Problem:
Copy out every entry that follows, without a single picture.

Listed records:
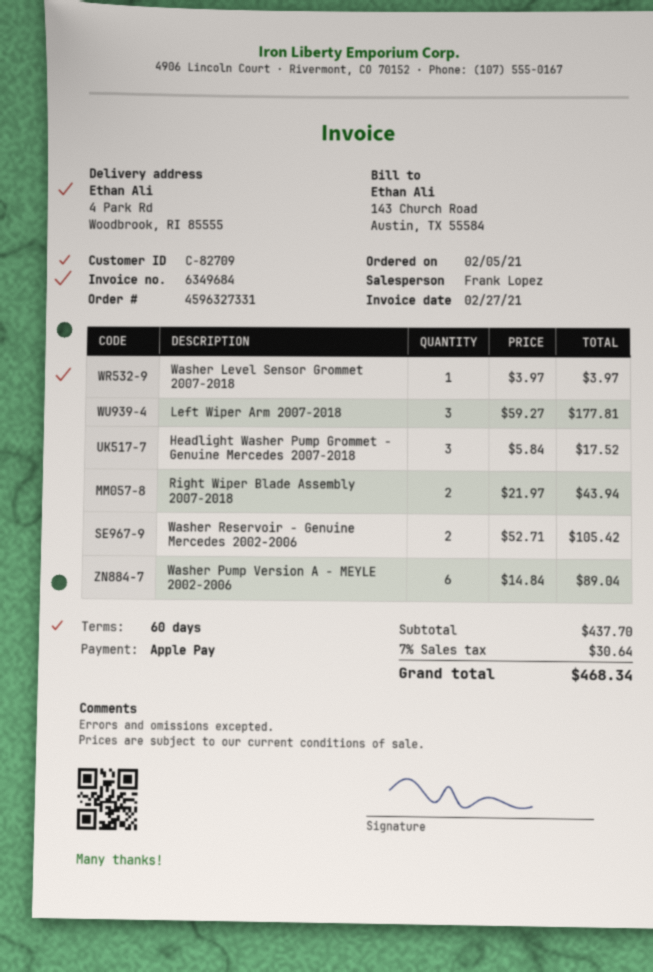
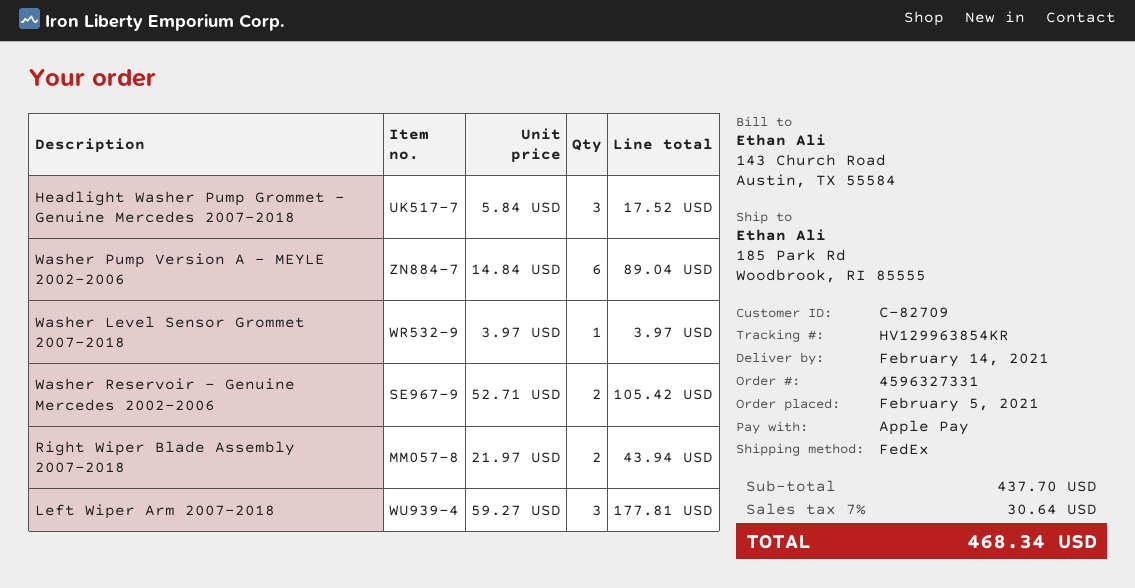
ship to: 4 Park Rd, Woodbrook, RI 85555 -> 185 Park Rd, Woodbrook, RI 85555

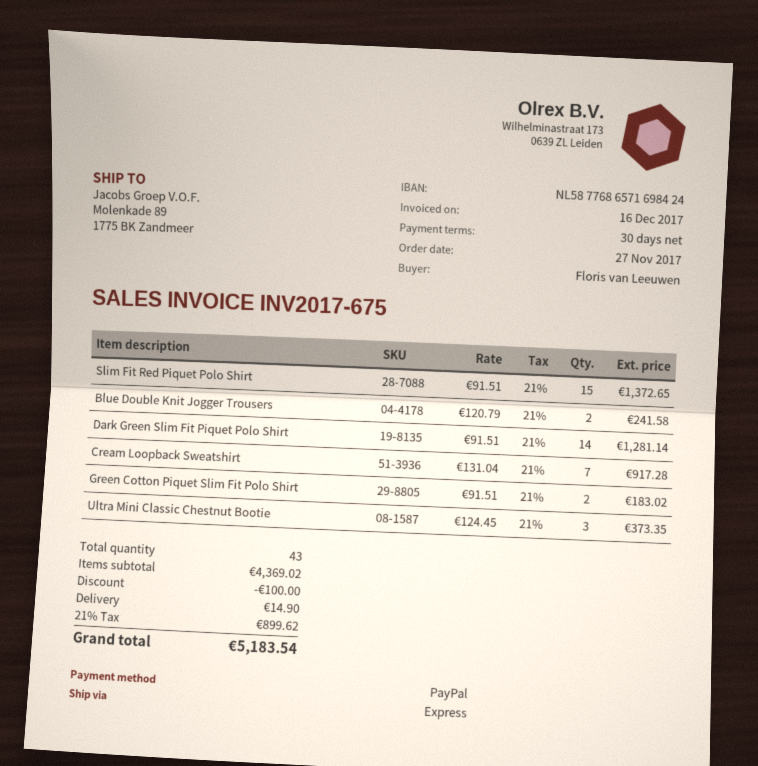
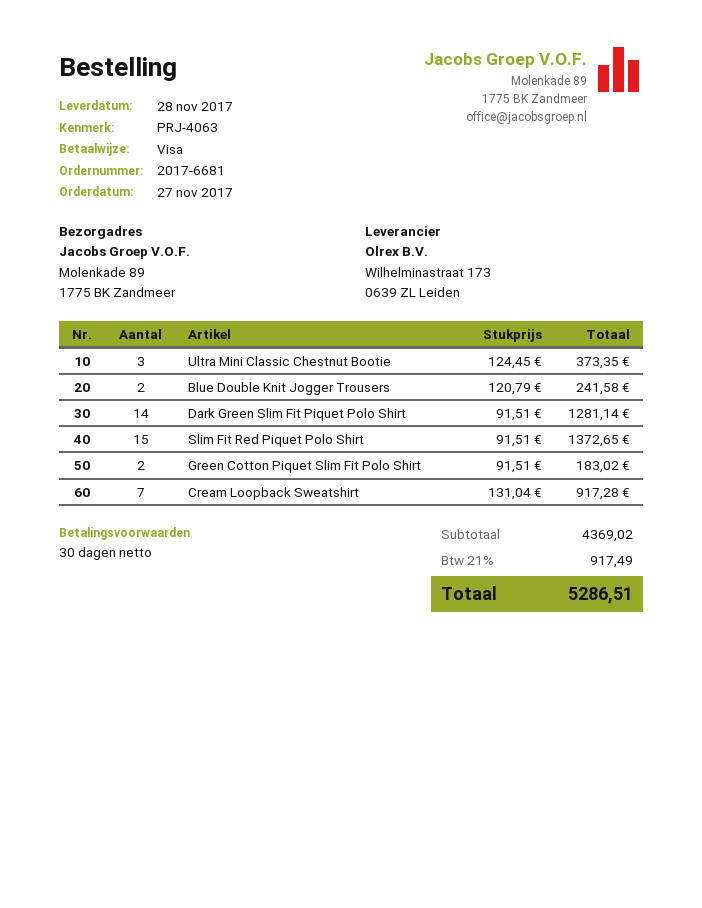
payment method: PayPal -> Visa
discount: 100.00 -> none
shipping: 14.90 -> none
tax: 21% = 899.62 -> 21% = 917.49
total: 5183.54 -> 5286.51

The completed task:
ship to: 4 Park Rd, Woodbrook, RI 85555 -> 185 Park Rd, Woodbrook, RI 85555

payment method: PayPal -> Visa
discount: 100.00 -> none
shipping: 14.90 -> none
tax: 21% = 899.62 -> 21% = 917.49
total: 5183.54 -> 5286.51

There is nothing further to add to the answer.